▶ **Records**:
>>>

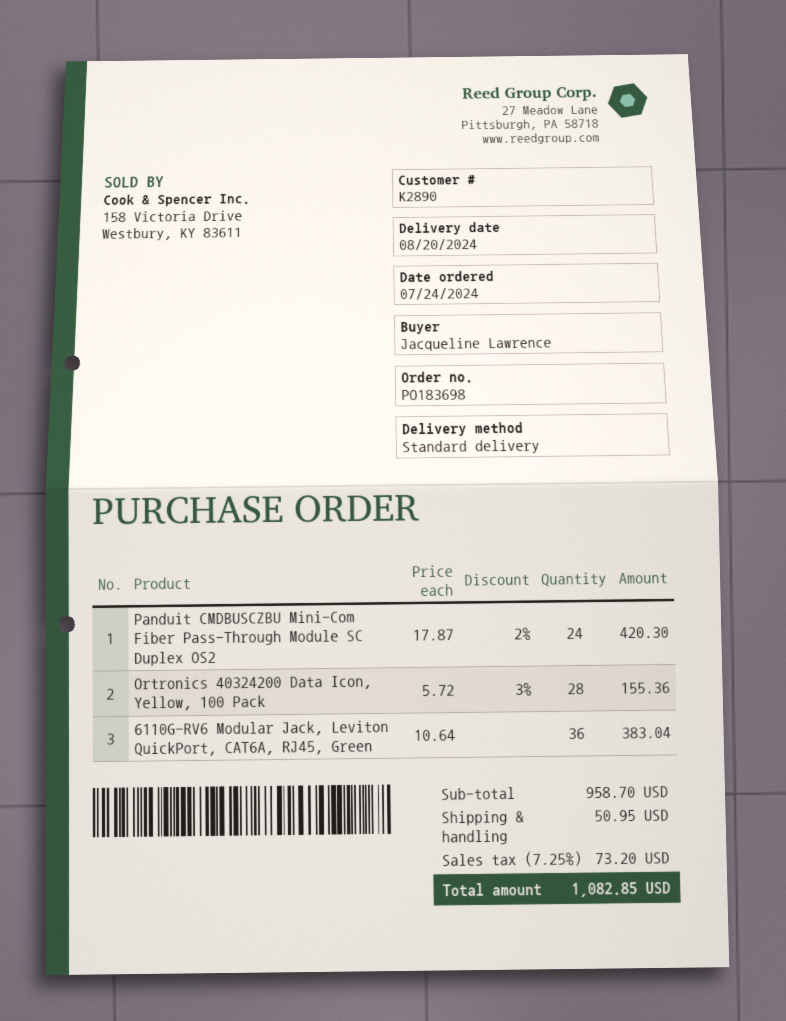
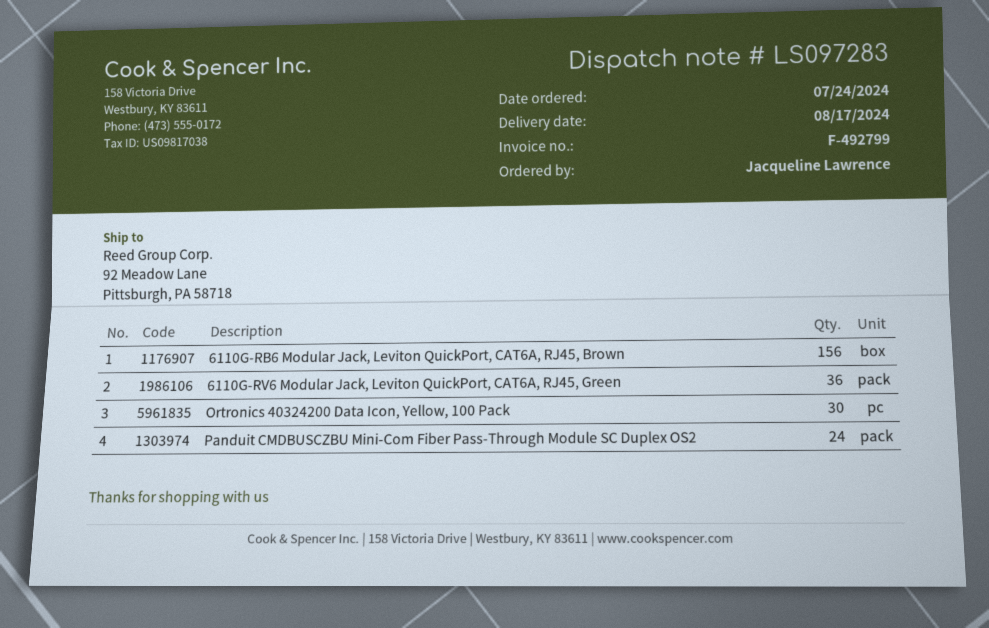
delivery date: 2024-08-20 -> 2024-08-17
Ortronics 40324200 Data Icon, Yellow, 100 Pack: 28 -> 30
6110G-RB6 Modular Jack, Leviton QuickPort, CAT6A, RJ45, Brown: none -> 156

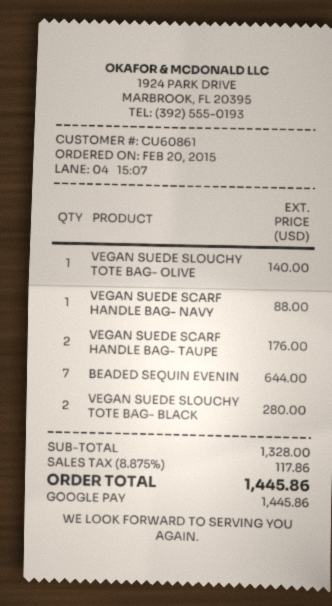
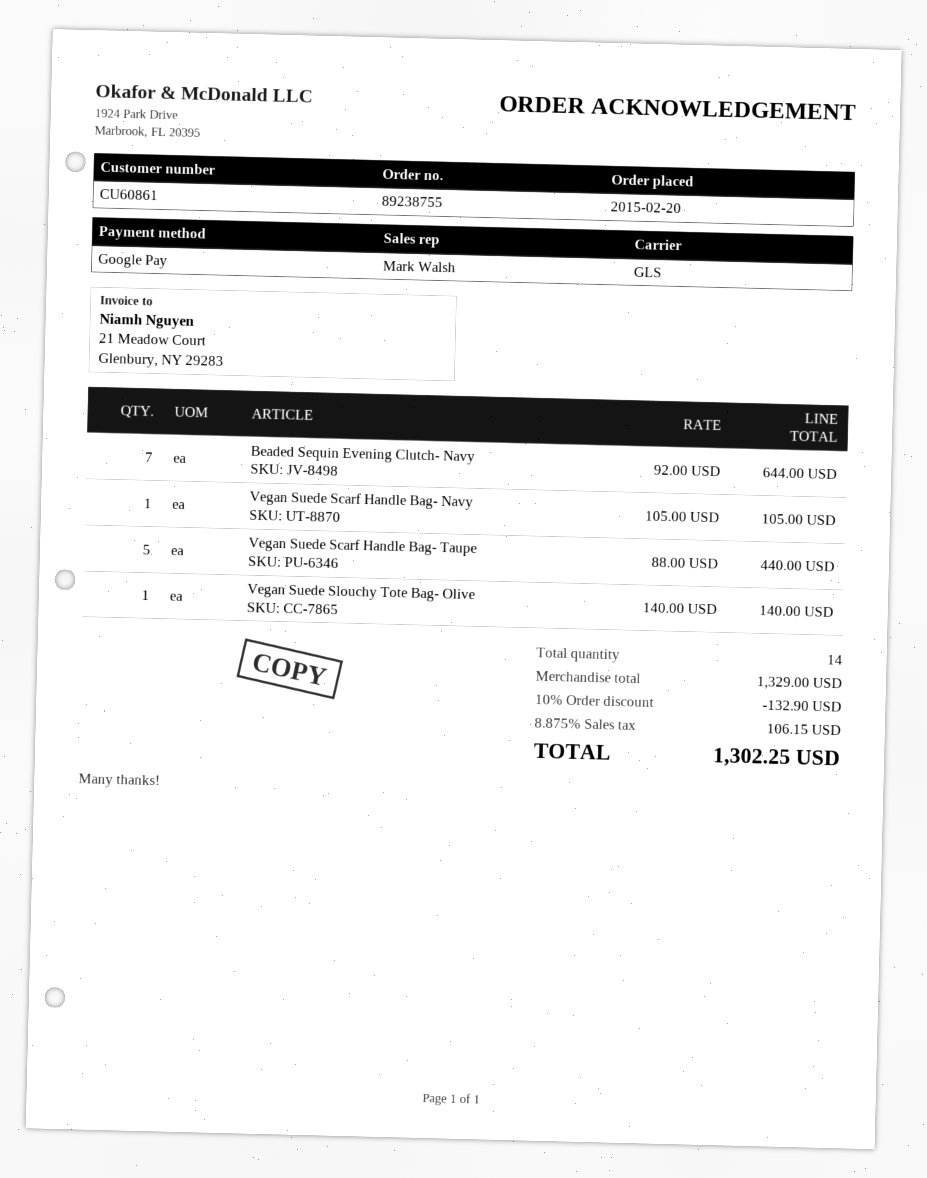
VEGAN SUEDE SCARF HANDLE BAG- NAVY: 1 for 88.00 -> 1 for 105.00
VEGAN SUEDE SCARF HANDLE BAG- TAUPE: 2 for 176.00 -> 5 for 440.00
VEGAN SUEDE SLOUCHY TOTE BAG- BLACK: 2 for 280.00 -> none
subtotal: 1328.00 -> 1329.00
discount: none -> 10% = 132.90
tax: 8.875% = 117.86 -> 8.875% = 106.15
total: 1445.86 -> 1302.25

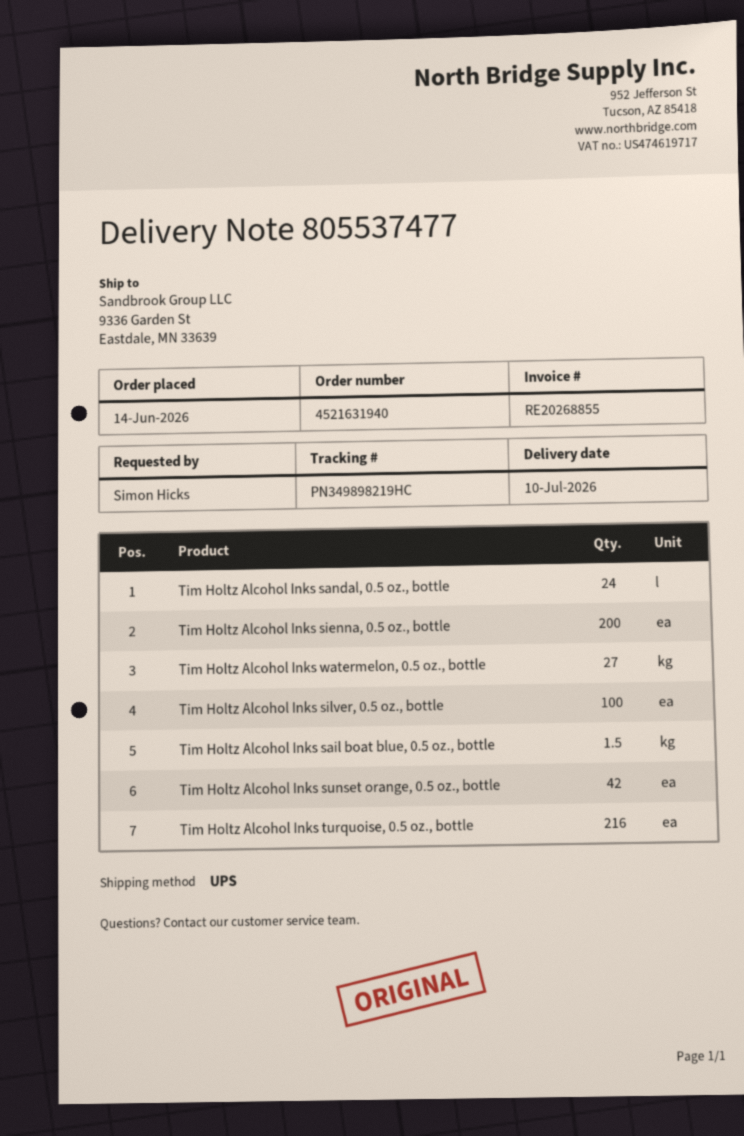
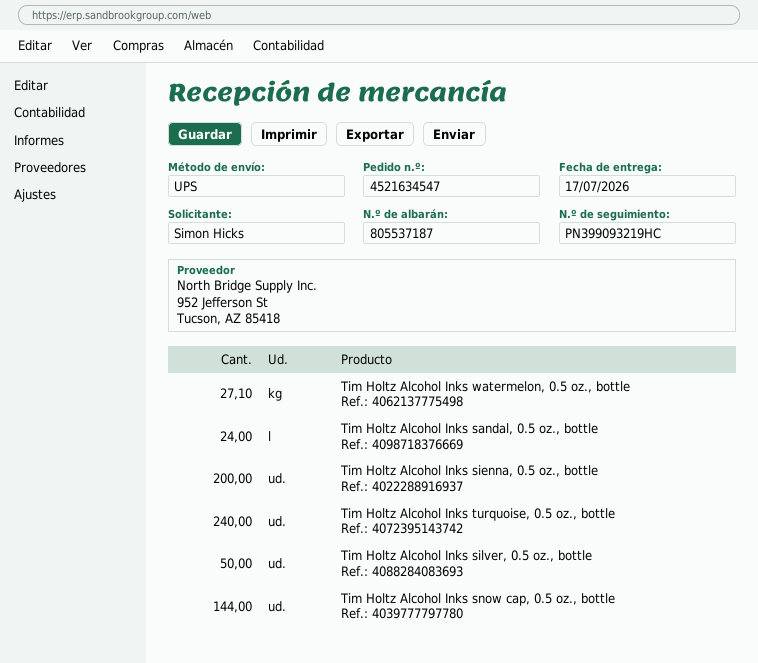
order number: 4521631940 -> 4521634547
delivery note number: 805537477 -> 805537187
delivery date: 2026-07-10 -> 2026-07-17
tracking number: PN349898219HC -> PN399093219HC
Tim Holtz Alcohol Inks watermelon, 0.5 oz., bottle: 27 -> 27.1
Tim Holtz Alcohol Inks silver, 0.5 oz., bottle: 100 -> 50
Tim Holtz Alcohol Inks sail boat blue, 0.5 oz., bottle: 1.5 -> none
Tim Holtz Alcohol Inks sunset orange, 0.5 oz., bottle: 42 -> none
Tim Holtz Alcohol Inks turquoise, 0.5 oz., bottle: 216 -> 240
Tim Holtz Alcohol Inks snow cap, 0.5 oz., bottle: none -> 144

<<<

▶ **What you will do**: An exact copy is needed of every line from the line containing "discount: none -> 10% = 132.90" to the last line of the records; pictures stay out of it.

▶ **Result of this task**:
discount: none -> 10% = 132.90
tax: 8.875% = 117.86 -> 8.875% = 106.15
total: 1445.86 -> 1302.25

order number: 4521631940 -> 4521634547
delivery note number: 805537477 -> 805537187
delivery date: 2026-07-10 -> 2026-07-17
tracking number: PN349898219HC -> PN399093219HC
Tim Holtz Alcohol Inks watermelon, 0.5 oz., bottle: 27 -> 27.1
Tim Holtz Alcohol Inks silver, 0.5 oz., bottle: 100 -> 50
Tim Holtz Alcohol Inks sail boat blue, 0.5 oz., bottle: 1.5 -> none
Tim Holtz Alcohol Inks sunset orange, 0.5 oz., bottle: 42 -> none
Tim Holtz Alcohol Inks turquoise, 0.5 oz., bottle: 216 -> 240
Tim Holtz Alcohol Inks snow cap, 0.5 oz., bottle: none -> 144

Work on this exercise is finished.